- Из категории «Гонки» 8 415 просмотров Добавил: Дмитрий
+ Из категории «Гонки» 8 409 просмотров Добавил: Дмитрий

* * *

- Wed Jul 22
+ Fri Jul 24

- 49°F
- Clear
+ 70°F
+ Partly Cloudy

EXERCISE OBJECTIVE: Take every line from the records above that has the word "Добавил" and copy it.

RESPONSE:
- Из категории «Гонки» 8 415 просмотров Добавил: Дмитрий
+ Из категории «Гонки» 8 409 просмотров Добавил: Дмитрий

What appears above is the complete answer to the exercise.